The actual argument was: “we should right now start treating that organism like a person. . . . we should right now start treating that Abortion Opponent like a corpse. . . . If the Logic is somehow flawed for Part Two, then that exact same Logic must also be flawed for Part One.”
So the argument depends on the idea that the logic for Part Two is identical with the logic for Part One. But in Part One, “should” can be defended as appropriate by the intuition that life is good; in Part Two “should” cannot be defended as appropriate, without sophistry. Weak logic is not identical to strong logic. The problem I have pointed out with “should” is not trivia, because due to that problem the two logics cease to be identical.
I see you ignored the fact that I stated my Part One – Part Two argument could just as easily have employed the word “must” instead of “should”, thereby rendering worthless your attempt to change the subject away from the real flaw, which is your original effort to equate “potential” with “actual”.
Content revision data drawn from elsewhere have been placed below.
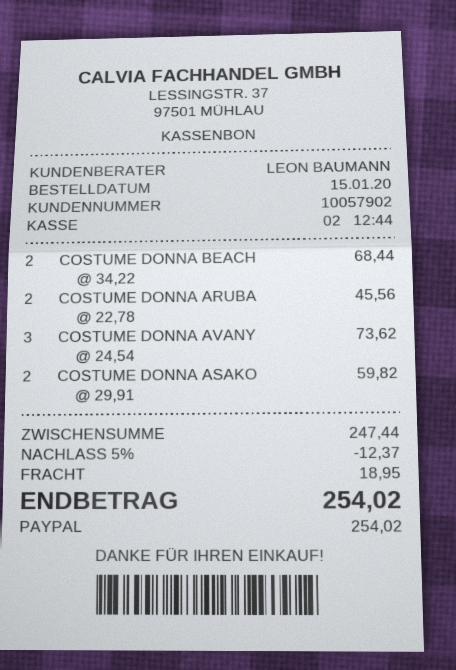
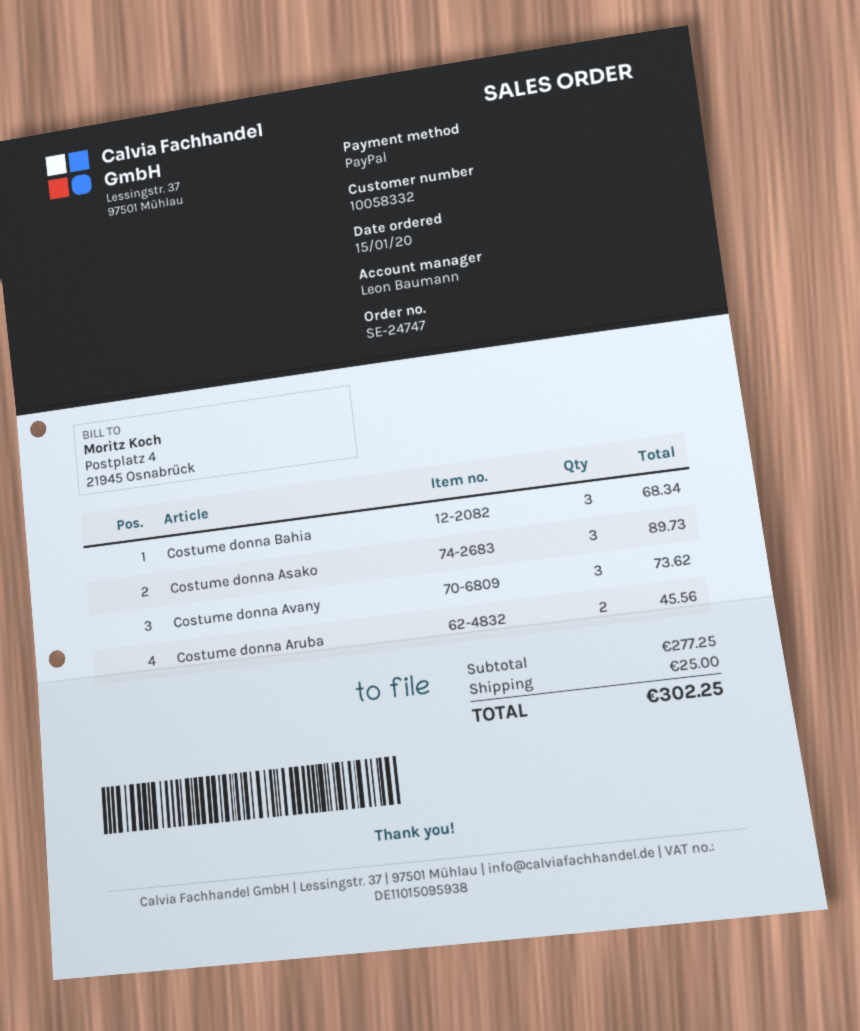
customer number: 10057902 -> 10058332
COSTUME DONNA BEACH: 2 for 68.44 -> none
COSTUME DONNA ASAKO: 2 for 59.82 -> 3 for 89.73
Costume donna Bahia: none -> 3 for 68.34
subtotal: 247.44 -> 277.25
discount: 5% = 12.37 -> none
shipping: 18.95 -> 25.00
total: 254.02 -> 302.25

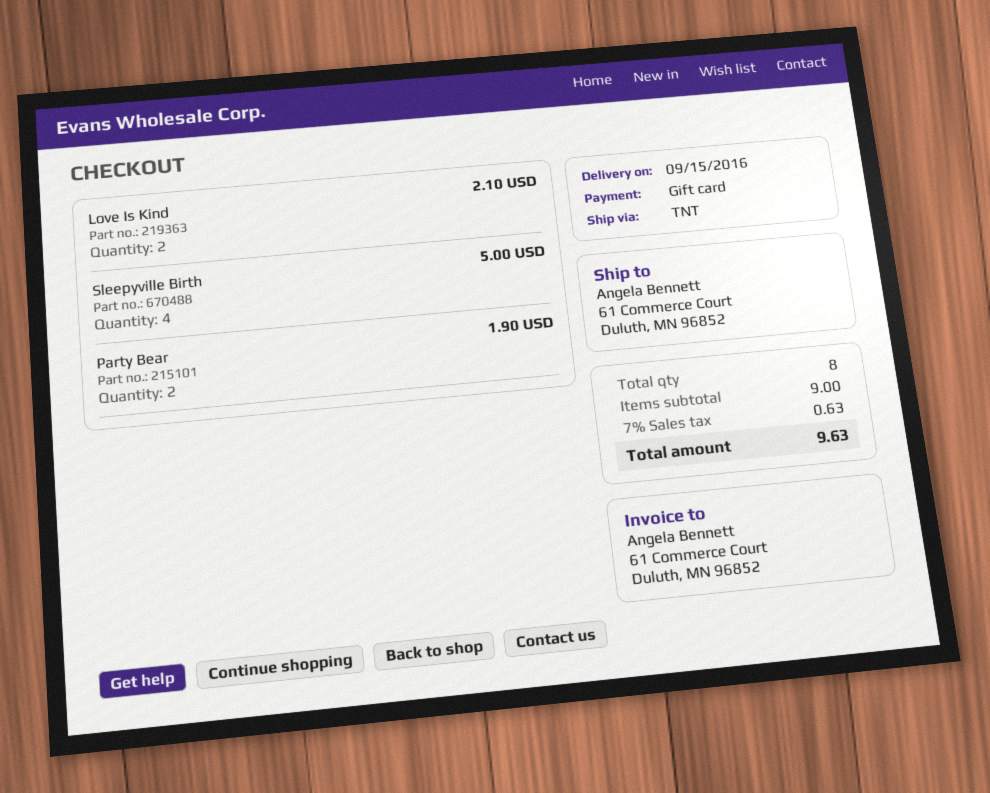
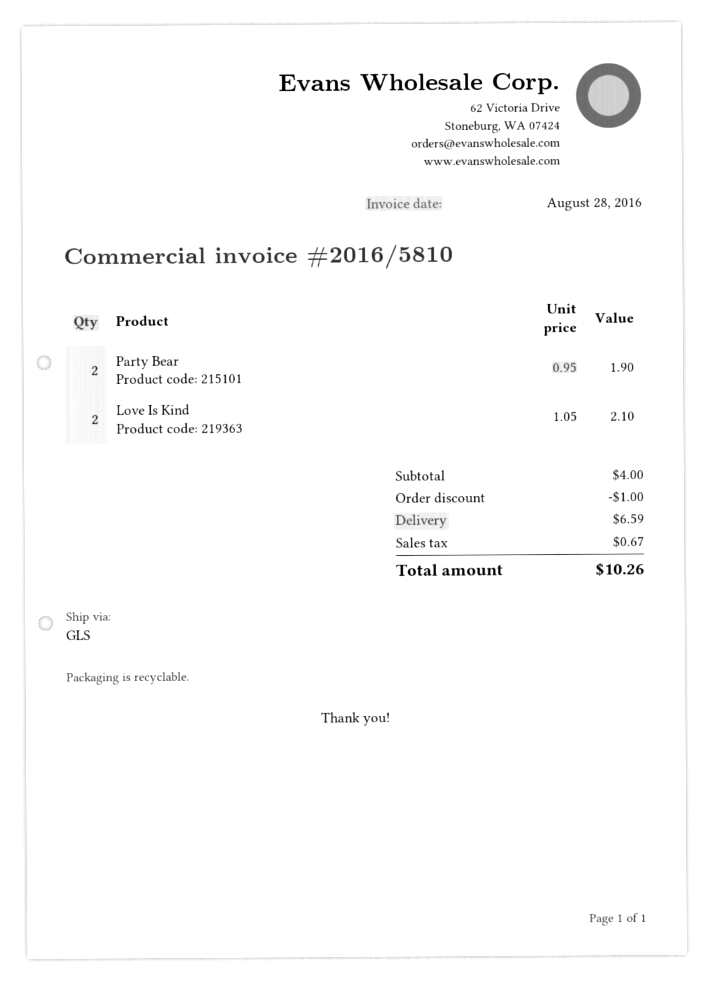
shipping method: TNT -> GLS
Sleepyville Birth: 4 for 5.00 -> none
subtotal: 9.00 -> 4.00
discount: none -> 1.00
shipping: none -> 6.59
tax: 0.63 -> 0.67
total: 9.63 -> 10.26

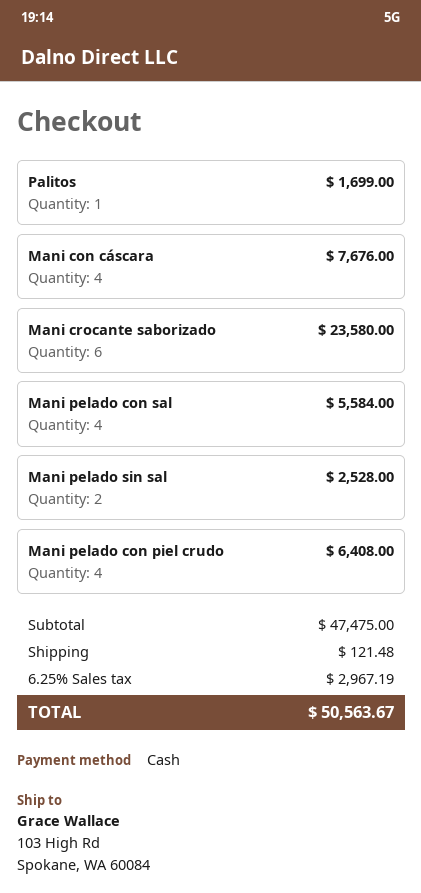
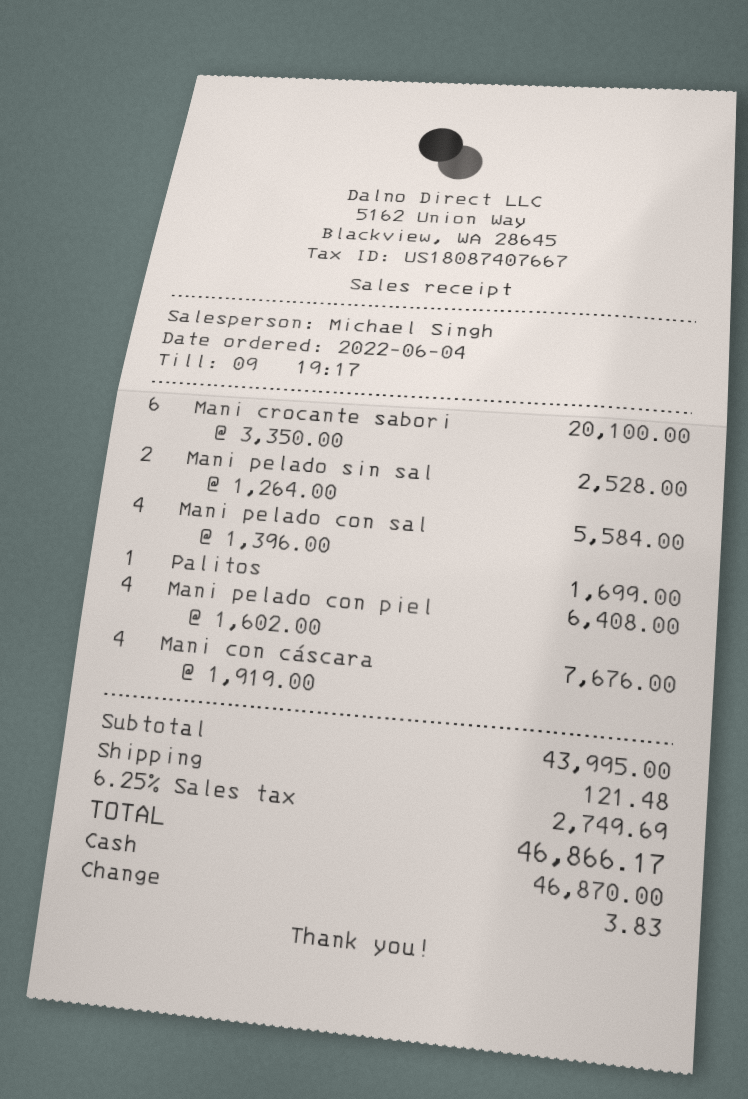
Mani crocante saborizado: 6 for 23580.00 -> 6 for 20100.00
subtotal: 47475.00 -> 43995.00
tax: 6.25% = 2967.19 -> 6.25% = 2749.69
total: 50563.67 -> 46866.17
Besides, it is intuitively obvious that if all Abortion Opponents are buried six feet under, because they are potentially a pile of corpses, the Abortion Argument ends. Is it not a good thing that the rest of the population would then be able to fully devote their mental efforts to more constructive things, than trying to convince deluded people that they are utterly deluded?
“Potential” and “actual” are two DIFFERENT things. I can think of lots of examples showing it is irrational to equate them, more than just that Part One – Part Two argument. For example, consider a plot of land upon which a multi-million-dollar building might be constructed. The Property Tax Assessor, equating “potential” with “actual”, is obviously free to assign a quite-high property tax, as if the building had already been constructed.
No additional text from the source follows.